WORK REQUEST:
Each entry below should be returned exactly as is, with the pictures removed.

(Version comparison data)
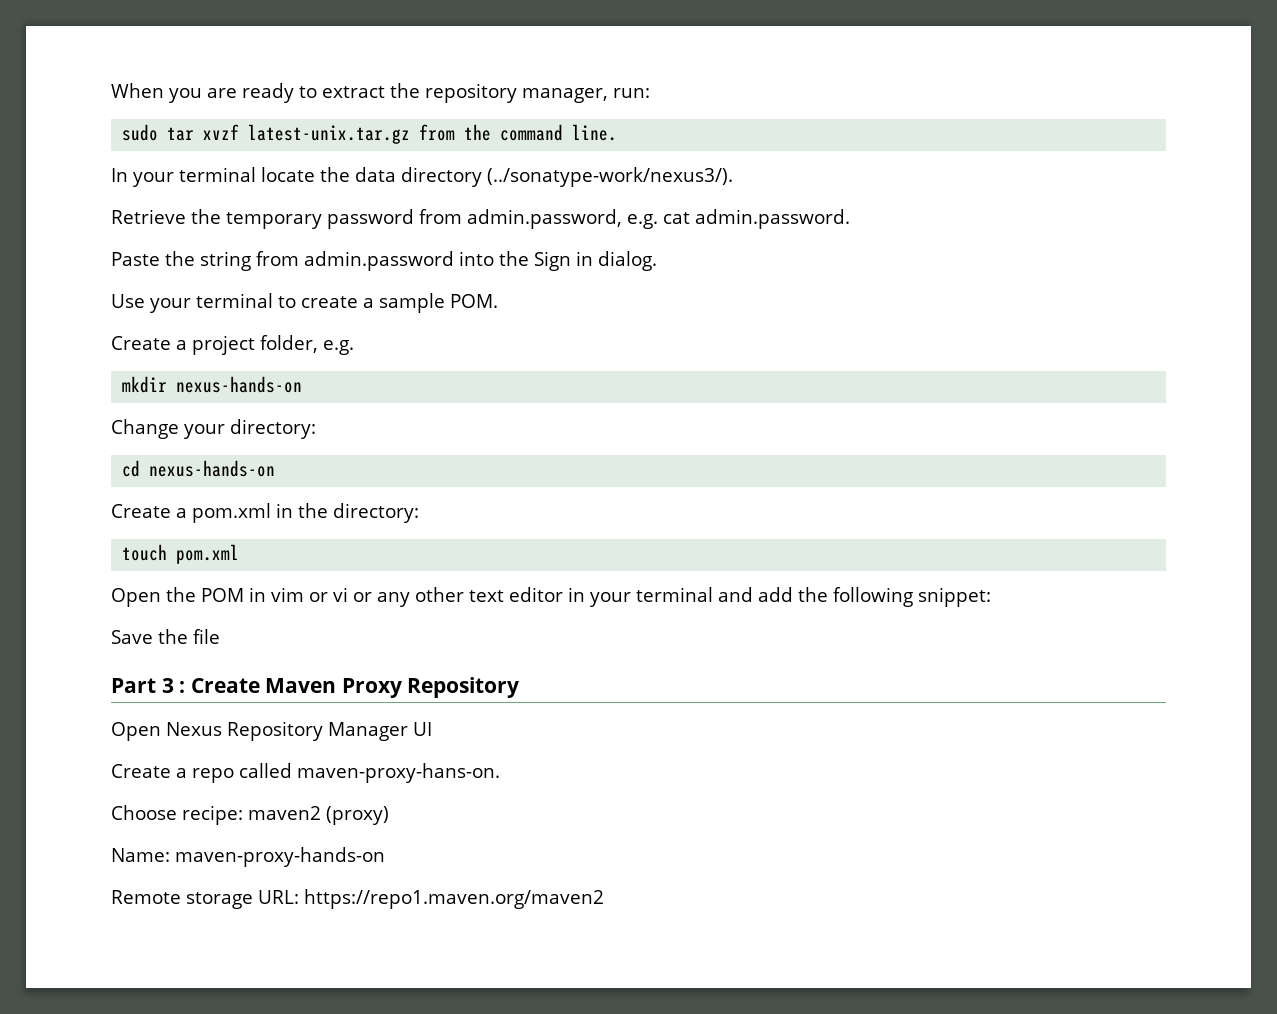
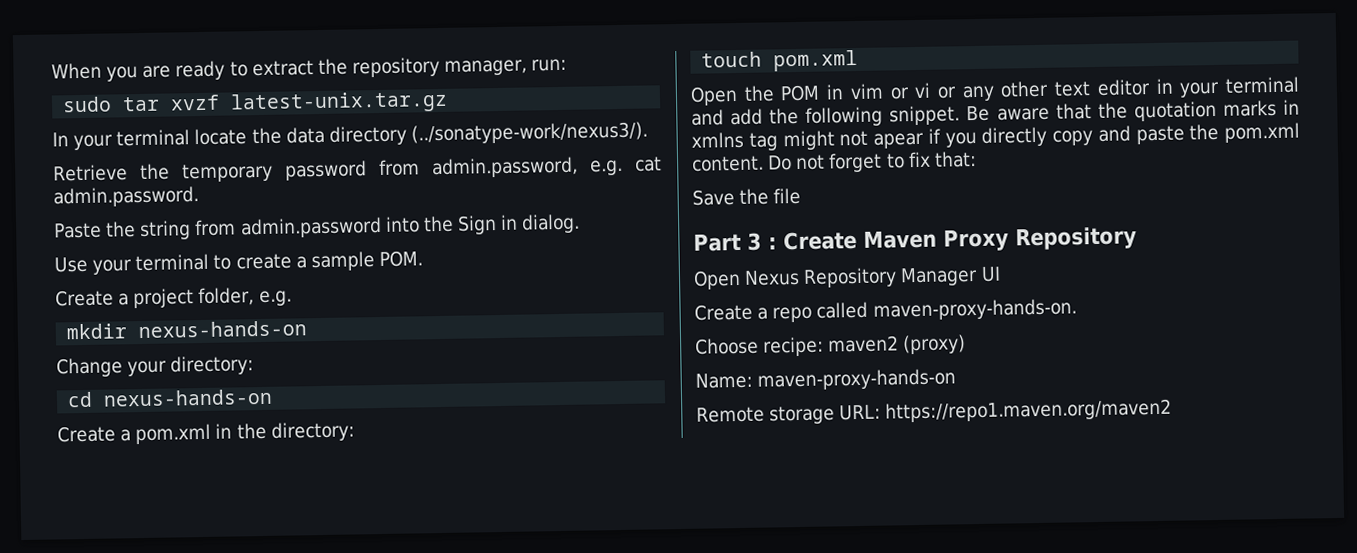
[419,124,618,141] from the command line. -> (449, 102) none
[918,587,991,607] snippet: -> [889,99,1300,126] [691,122,1300,151] [691,150,977,173] snippet. Be aware that the quotation marks in xmlns tag might not apear if you directly copy and paste the pom.xml content. Do not forget to fix that:
[297,763,500,783] maven-proxy-hans-on. -> [872,298,1077,321] maven-proxy-hands-on.

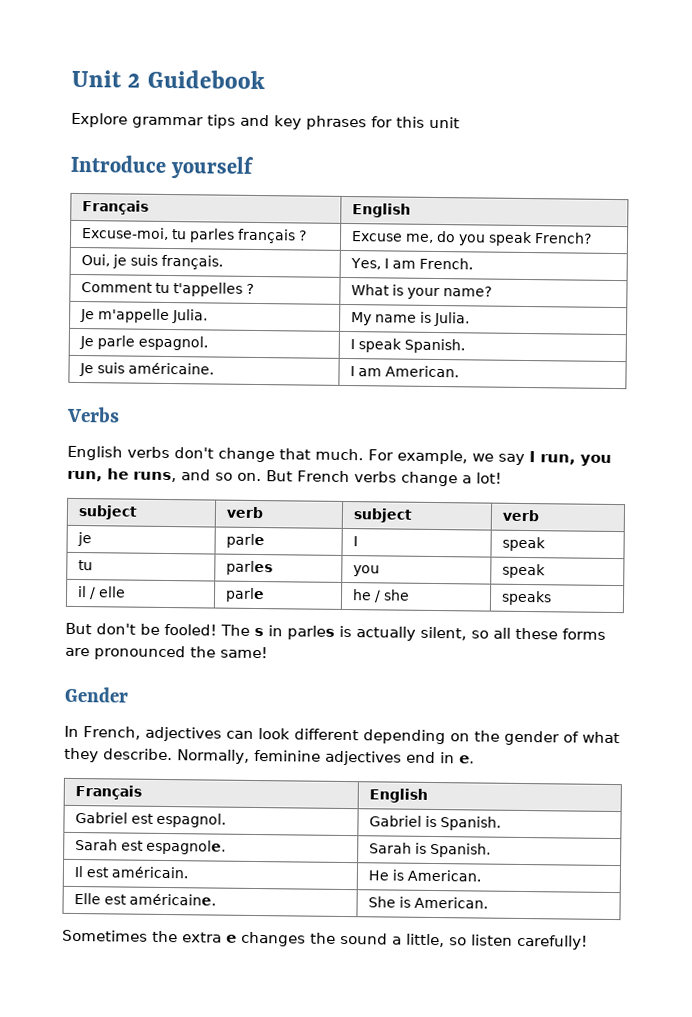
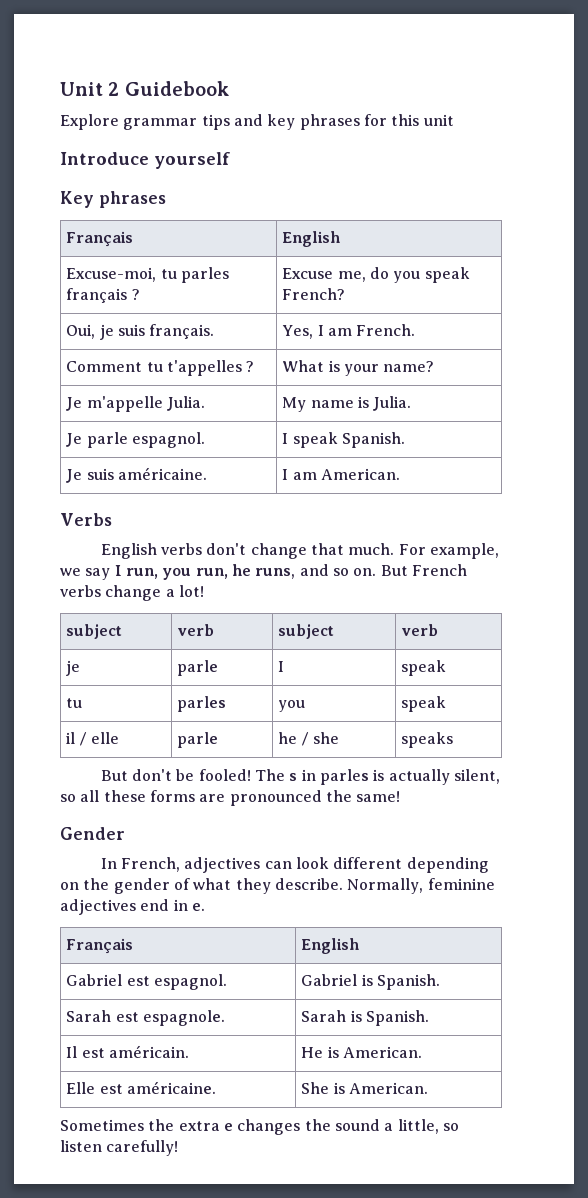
(255, 167) none -> [60,191,166,208] // Key phrases

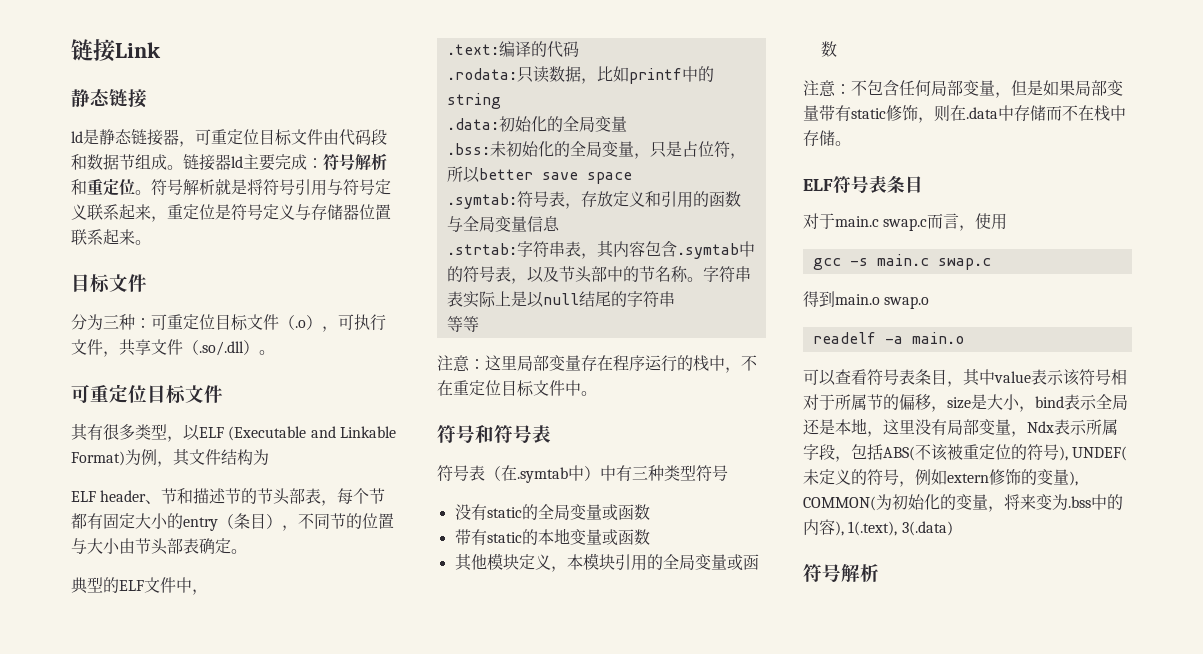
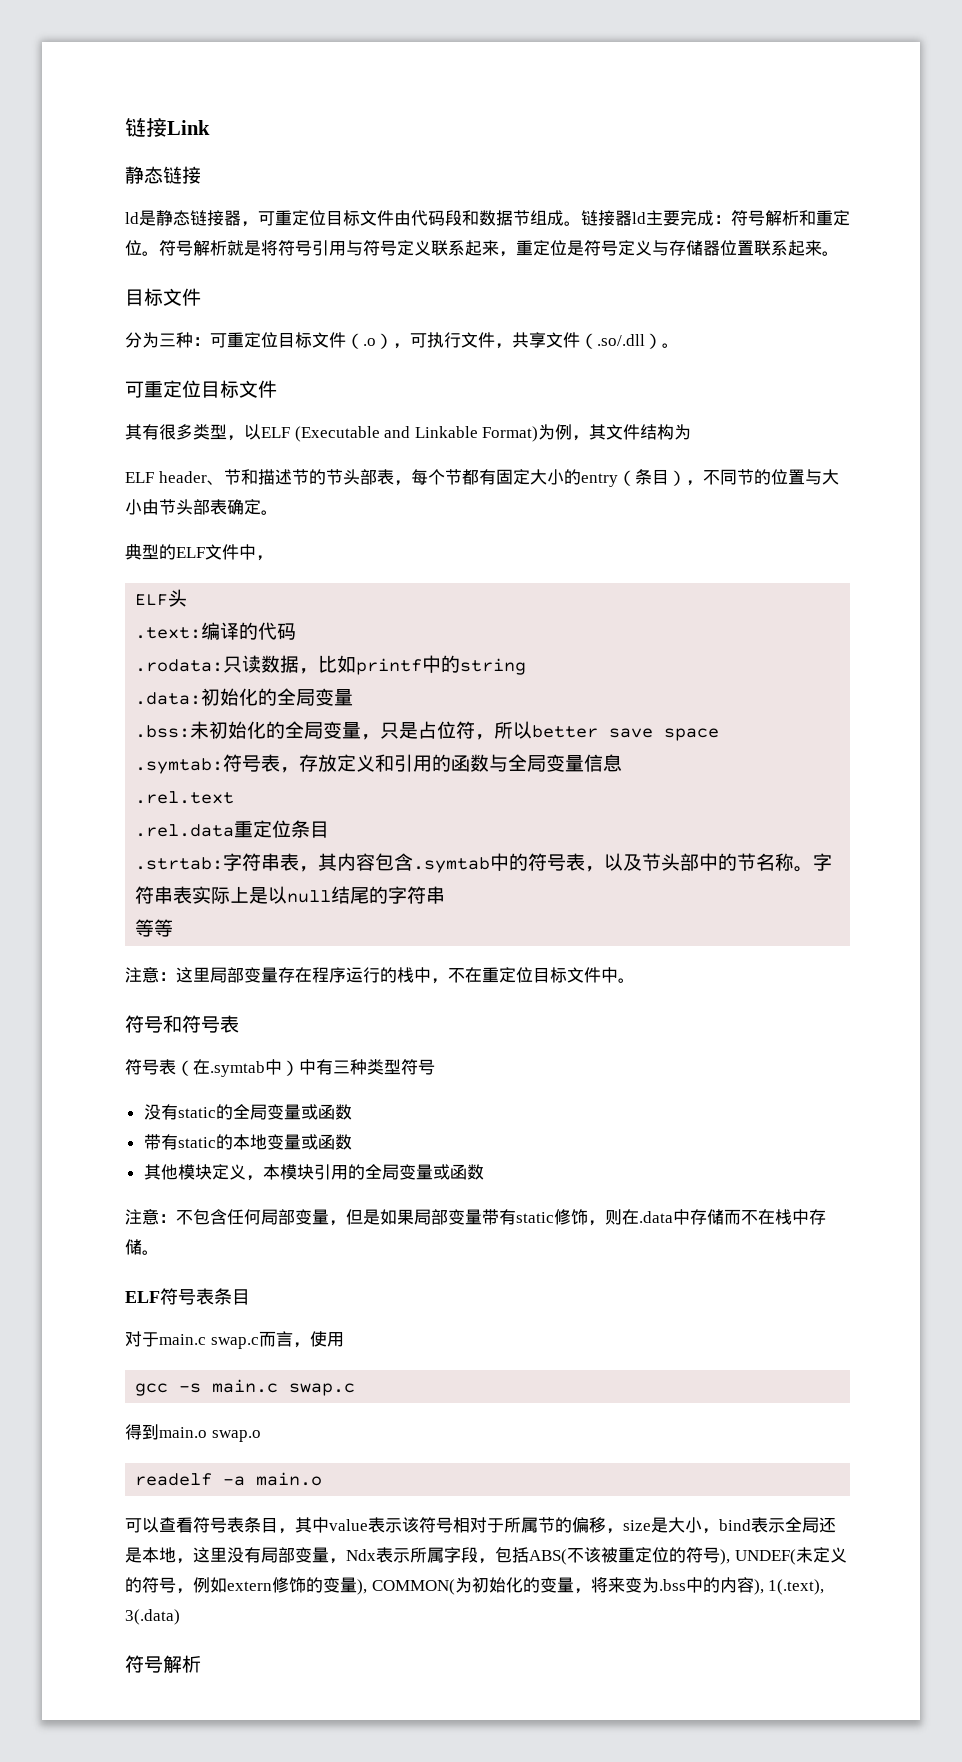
(208, 592) none -> [135,589,188,607] // ELF头
(560, 223) none -> [135,791,235,804] [135,820,330,838] // .rel.text // .rel.data重定位条目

TASK RESULT:
[419,124,618,141] from the command line. -> (449, 102) none
[918,587,991,607] snippet: -> [889,99,1300,126] [691,122,1300,151] [691,150,977,173] snippet. Be aware that the quotation marks in xmlns tag might not apear if you directly copy and paste the pom.xml content. Do not forget to fix that:
[297,763,500,783] maven-proxy-hans-on. -> [872,298,1077,321] maven-proxy-hands-on.

(255, 167) none -> [60,191,166,208] // Key phrases

(208, 592) none -> [135,589,188,607] // ELF头
(560, 223) none -> [135,791,235,804] [135,820,330,838] // .rel.text // .rel.data重定位条目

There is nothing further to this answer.